Les remises de copies ou les passages à l’oral sont toujours de grandes séances d’humiliation. Moins parce qu’il s’attaque à un élève en particulier que parce que soudain le désespoir voile ses pupilles et il doit prendre une grande inspiration, les yeux rivés vers la fenêtre pour contenir son affliction, avant de prendre la parole « j’ai été assez surpris en corrigeant vos copies/dossiers, il y a tout un pan du sujet qui vous a échappé/vous n’avez pas développé tous les aspects… ». Bref, ses élèves se sentent à la fois nuls et décevants.

Autre grand moment de torture : les séances d’exercices. Bien qu’applications bêtes et simplistes du cours, il faut une heure pour traduire les données en termes économiques (ce qui est très frustrant). Mais le pire reste à venir : les exercices n’étant pas corrigés pendant les cours, il faut les finir à la maison, et surtout trouver des résultats, quelque soit le temps qu’on y passe (en général 2 heures minimum en plus du cours).
Après le dessert vient le fils du dessert : la séance de correction des exercices. La foudre tombe de tous côtés, enjoignant les élèves à expliciter le fruit de leurs élucubrations. À voix haute, voire au tableau. La moindre faute entraîne une question insidieuse, Hermès demande des précisions, qui provoquent des spasmes de panique à la victime, qui doit tenter de mettre au point une explication sur ce qu’il n’a pas compris lui-même. Et comme si la peur d’être assigné à la correction n’était pas suffisante, la séance d’exercices est généralement suivie d’une interrogation écrite. Comment faire un deux heures ce qu’on n’est pas parvenu à faire en quatre.

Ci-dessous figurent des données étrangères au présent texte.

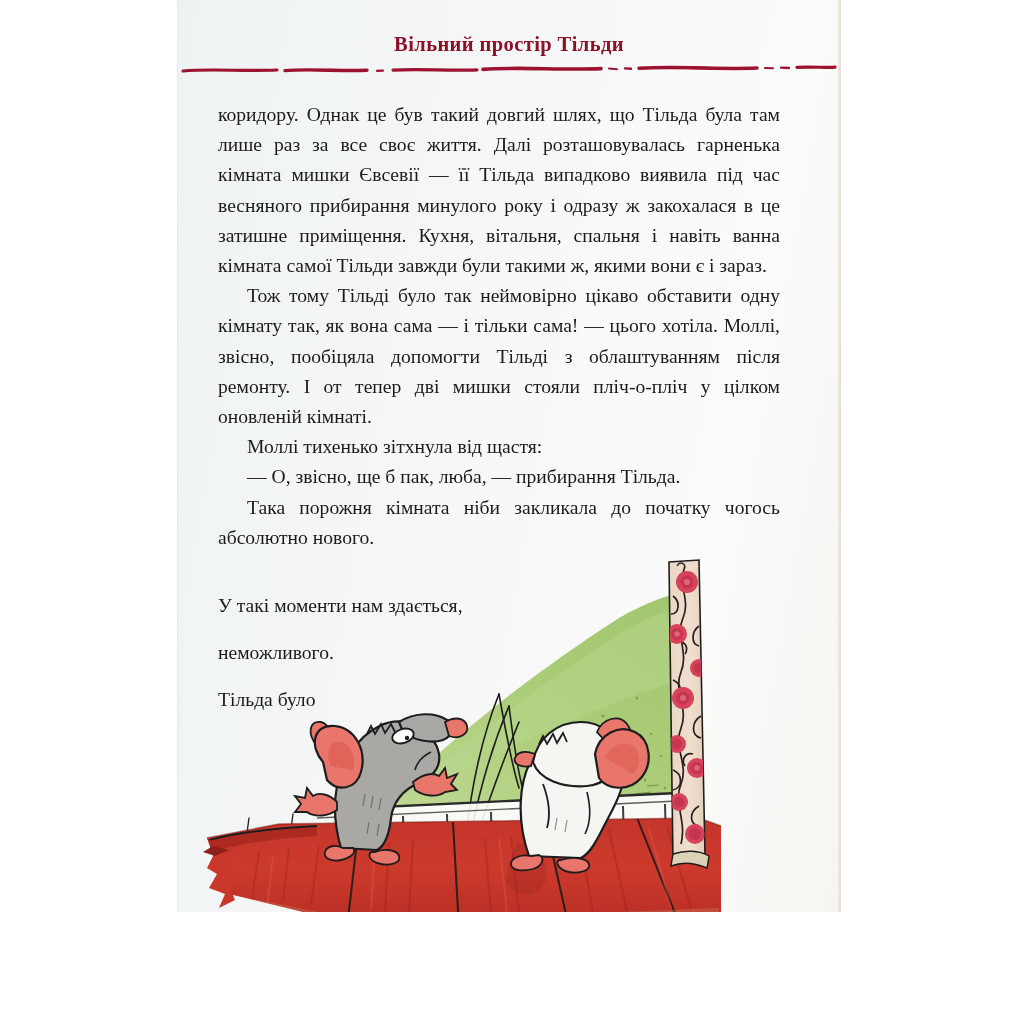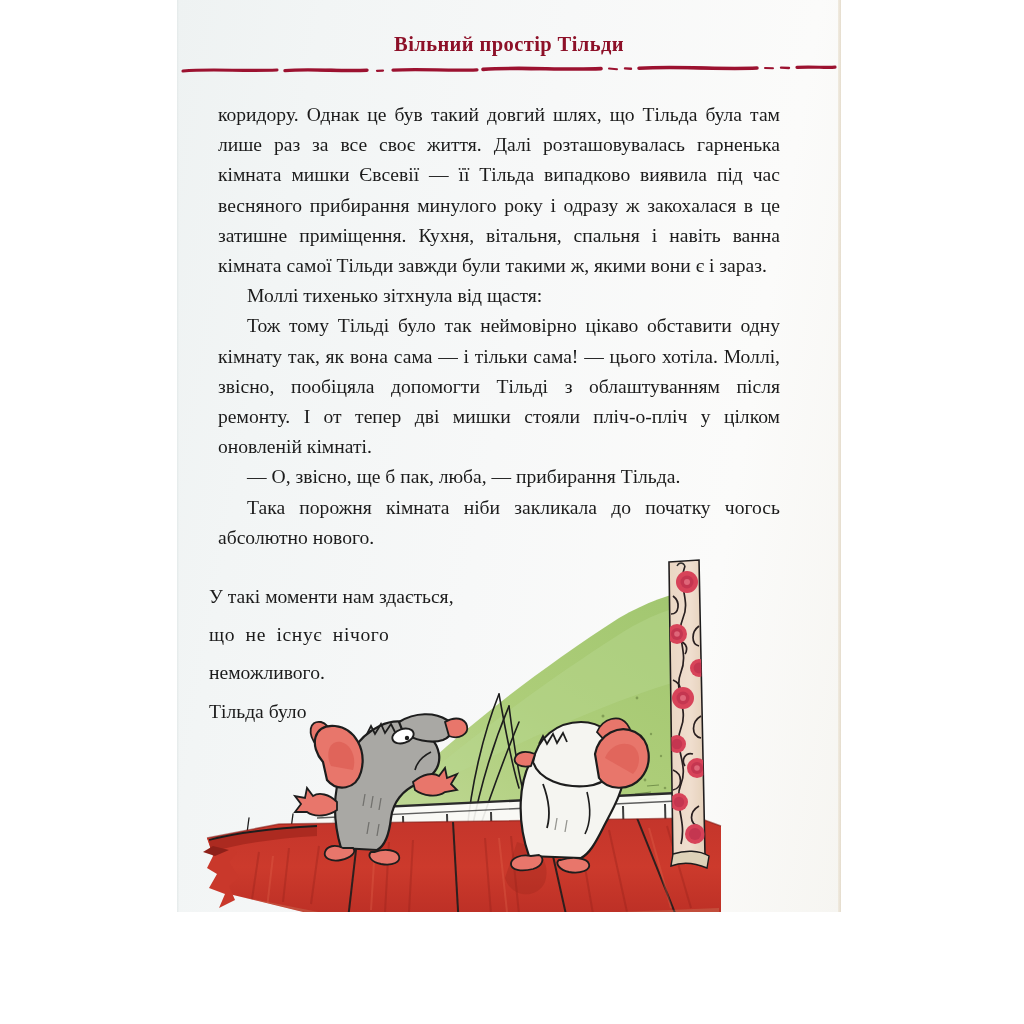"Моллі тихенько зітхнула від щастя:" p.p-indent { order: before "Тож тому Тільді було так" -> after "Тож тому Тільді було так" }
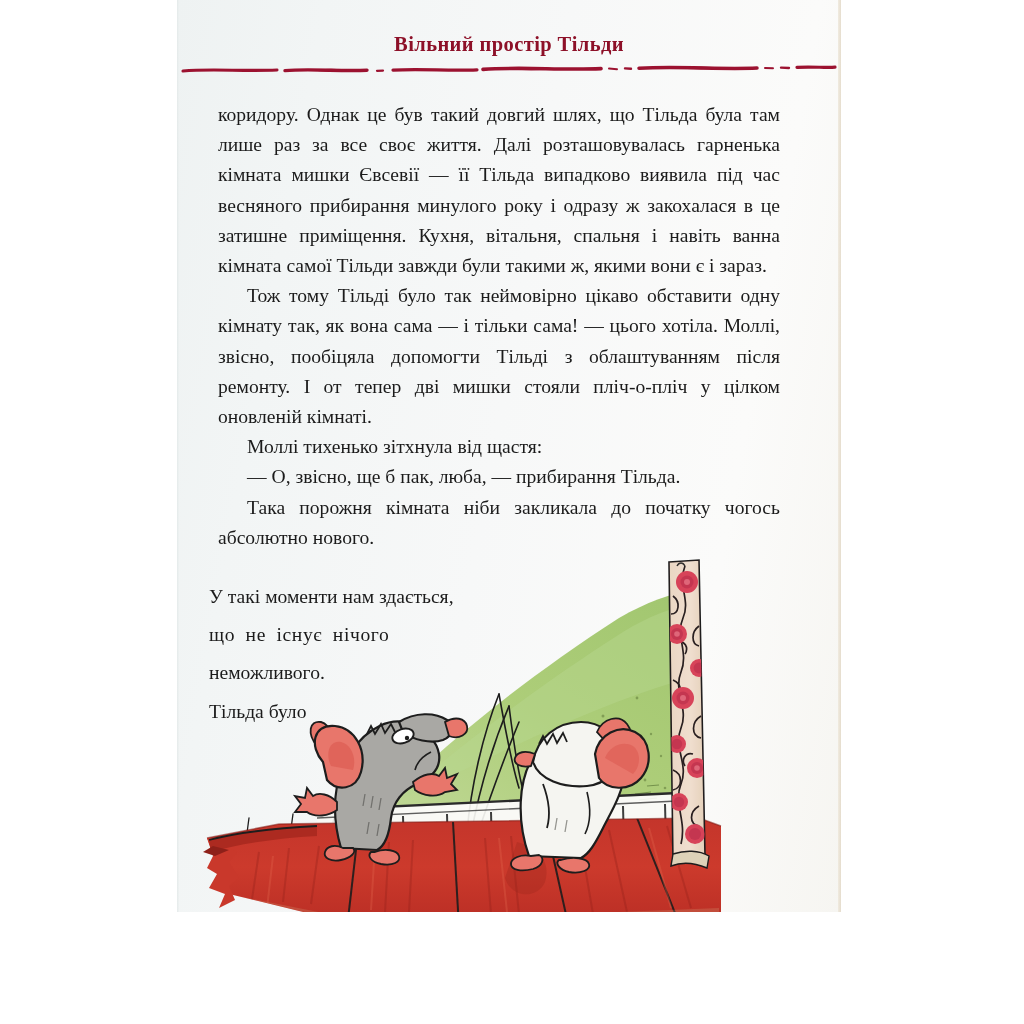"У такі моменти нам здається," .wrap-col p { margin: 8px -> 17px }
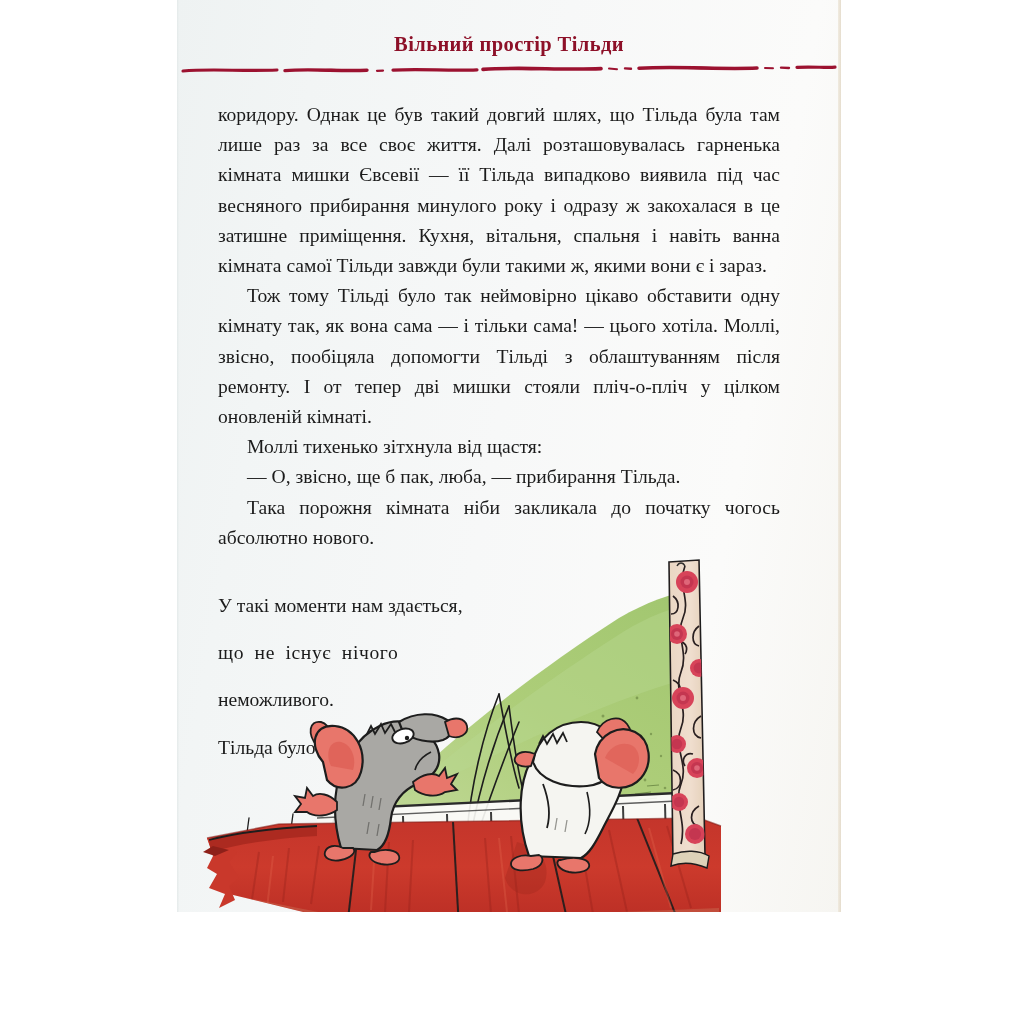"що не існує нічого" p.sp-wide { html: <p>що не існує нічого</p> -> none }
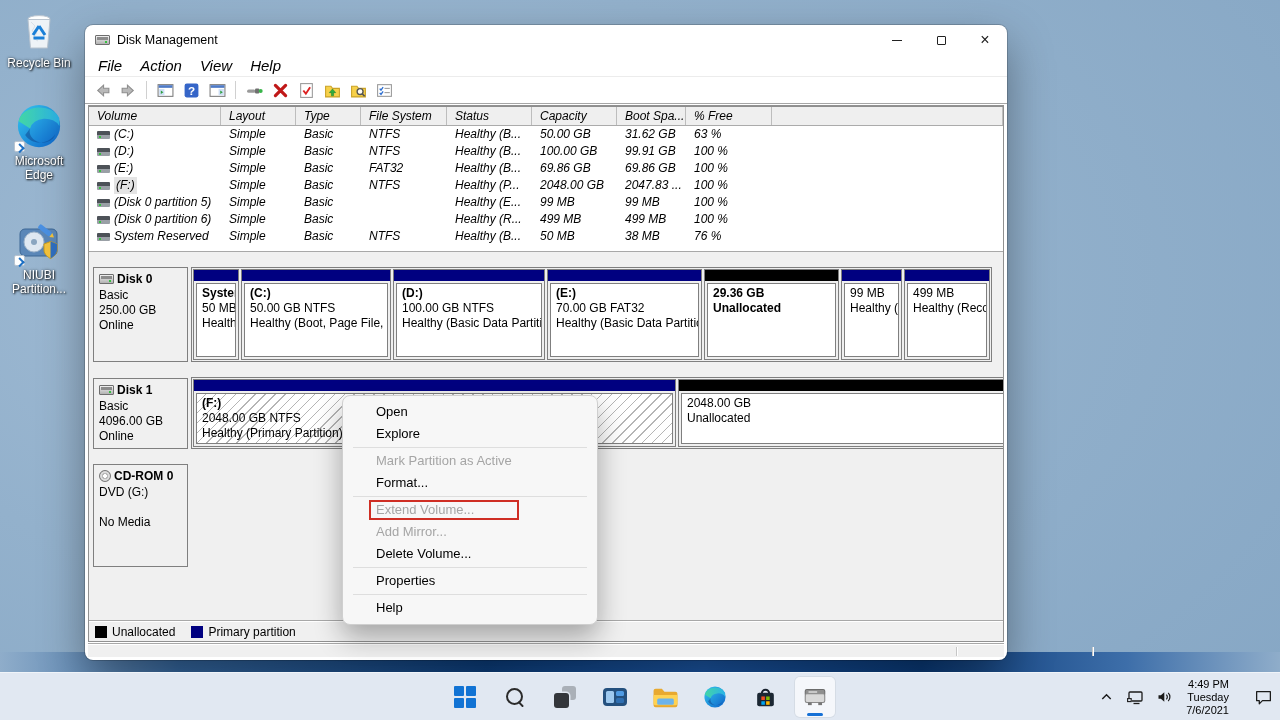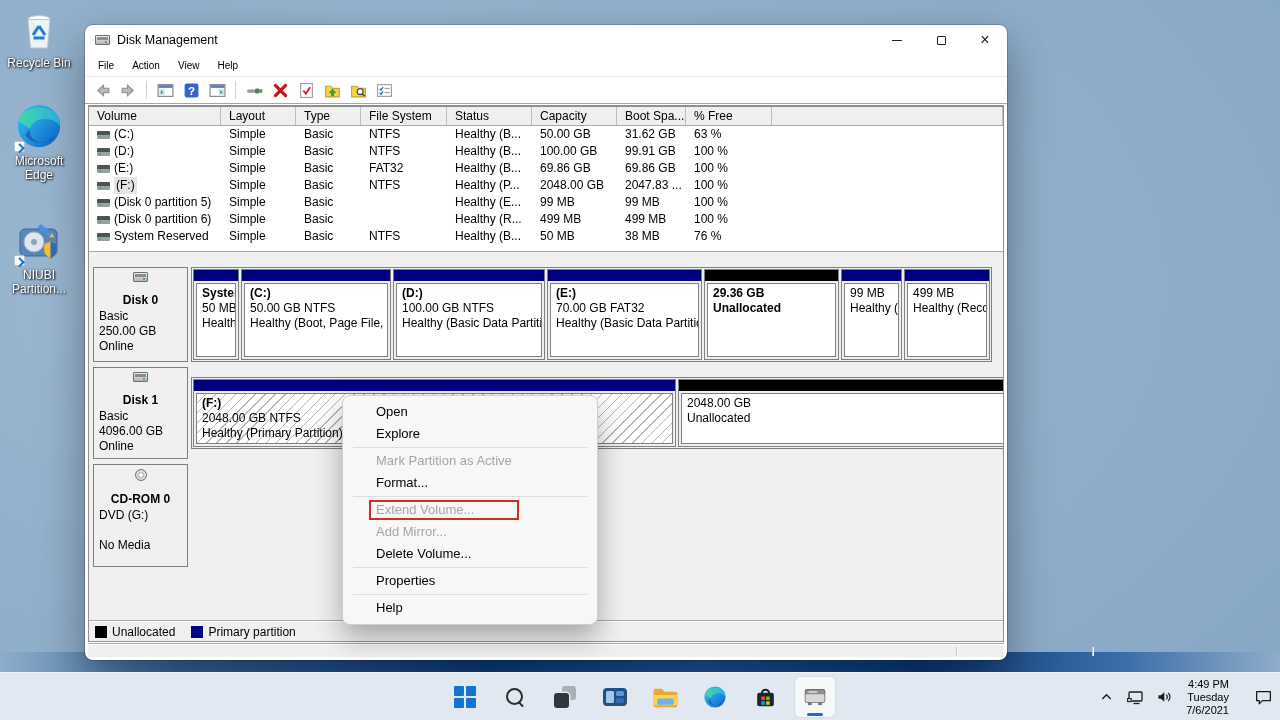"File" .menu-item { font-size: 10px -> 15px; font-style: none -> italic }
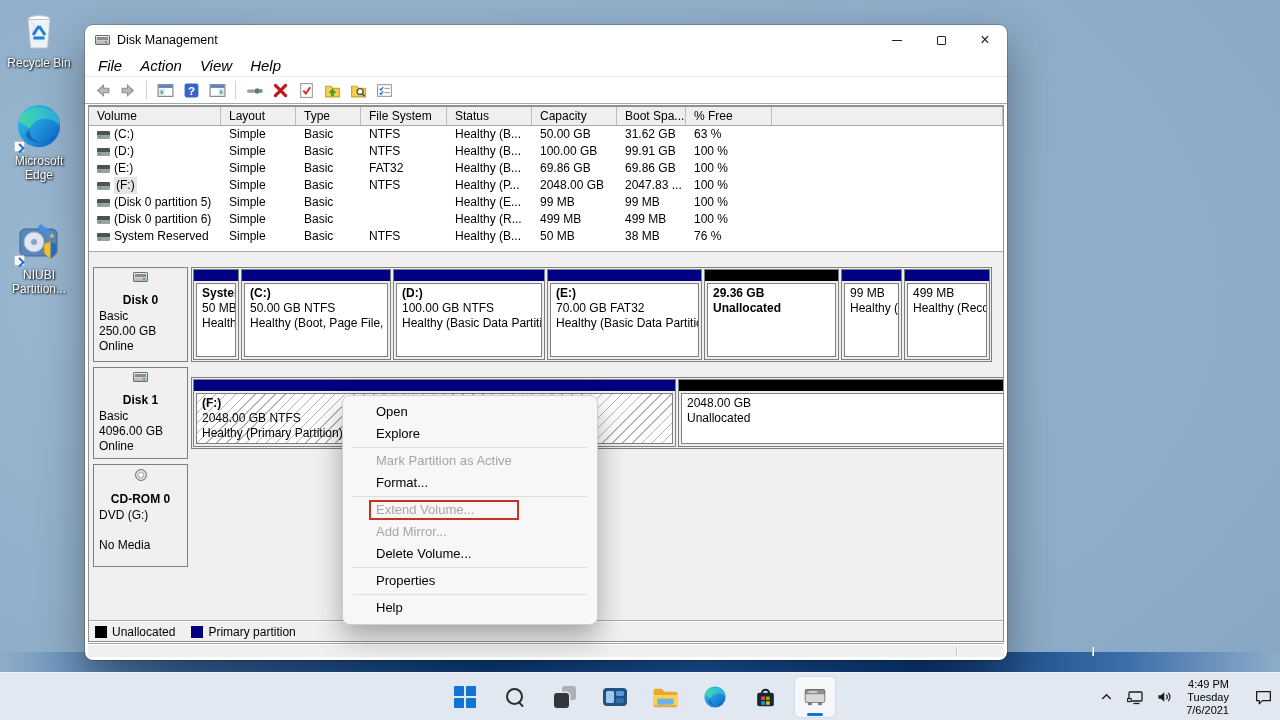"Volume" .vlist { font-style: none -> italic }
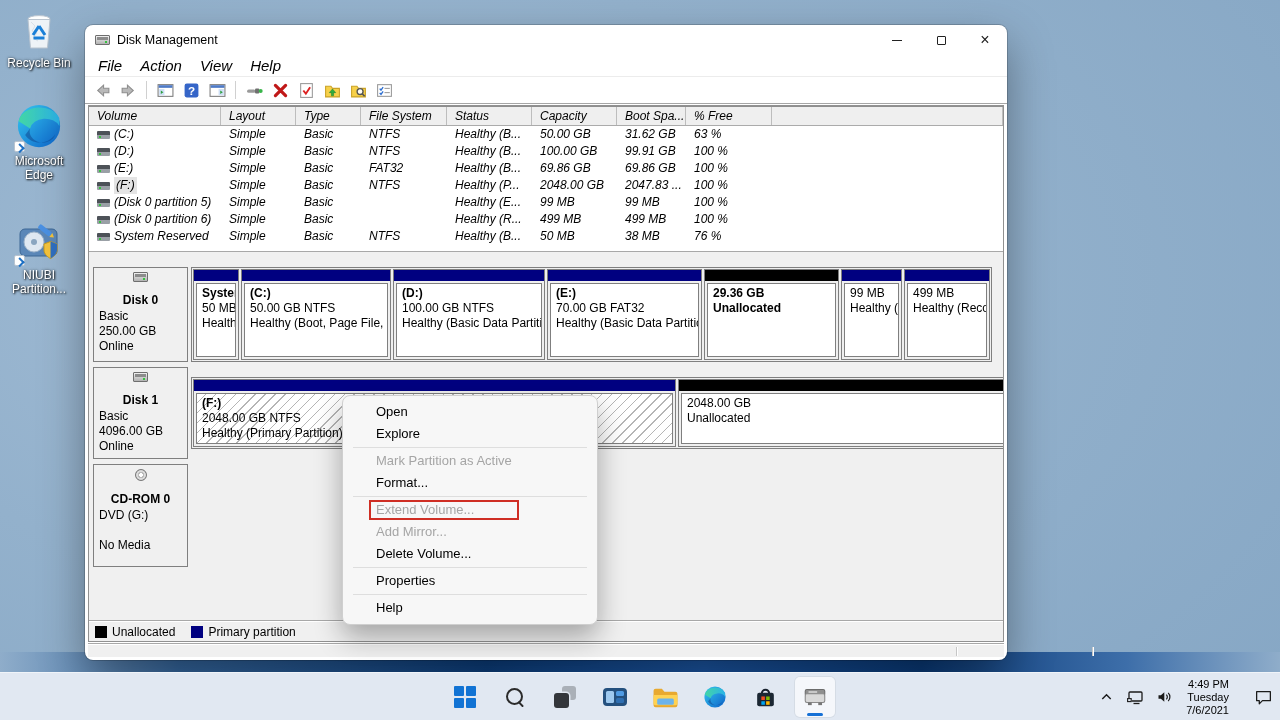"Disk 0" .dl-title { flex-direction: column -> none; gap: 11px -> 3px }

Le plus sadique reste peut-être le dossier. Déjà, c’est quelque chose qu’on est censé préparer en deux heures mais étant donné les conditions, ça prend facilement six heures, à préparer en deux semaines. Je ne sais pas quel est le pire : lorsque c’est pendant les cours ou lorsque c’est à préparer pendant les vacances (c’est-à-dire en pratique la veille du jour J, entre 22h et 4h du matin). C’est long, pénible, et on est jamais sûr d’avoir produit quelque chose de satisfaisant.
La cruauté de cet exercice est double : le dossier doit être préparé très sérieusement non seulement parce qu’il est susceptible d’être noté (la moitié des préparations sont ramassées), mais en plus parce que l’élève risque de s’exposer à un opprobre publique. Hermès choisit en effet un élève pour présenter son dossier à l’oral devant la classe, avant de le cuisiner consciencieusement sur les aspects qui ont échappés au malheureux élève. Et il faut tenir vingt longues minutes d’exposé. La recherche de références dans le dossier et la toux subite et lancinante sont les meilleures amies du khâgneux pour gagner du temps. Mais on n’échappe pas à son destin.
Inutile de vous dire qu’une fois que le professeur s’est désigné une offrande, un soupir de soulagement parcourt la salle.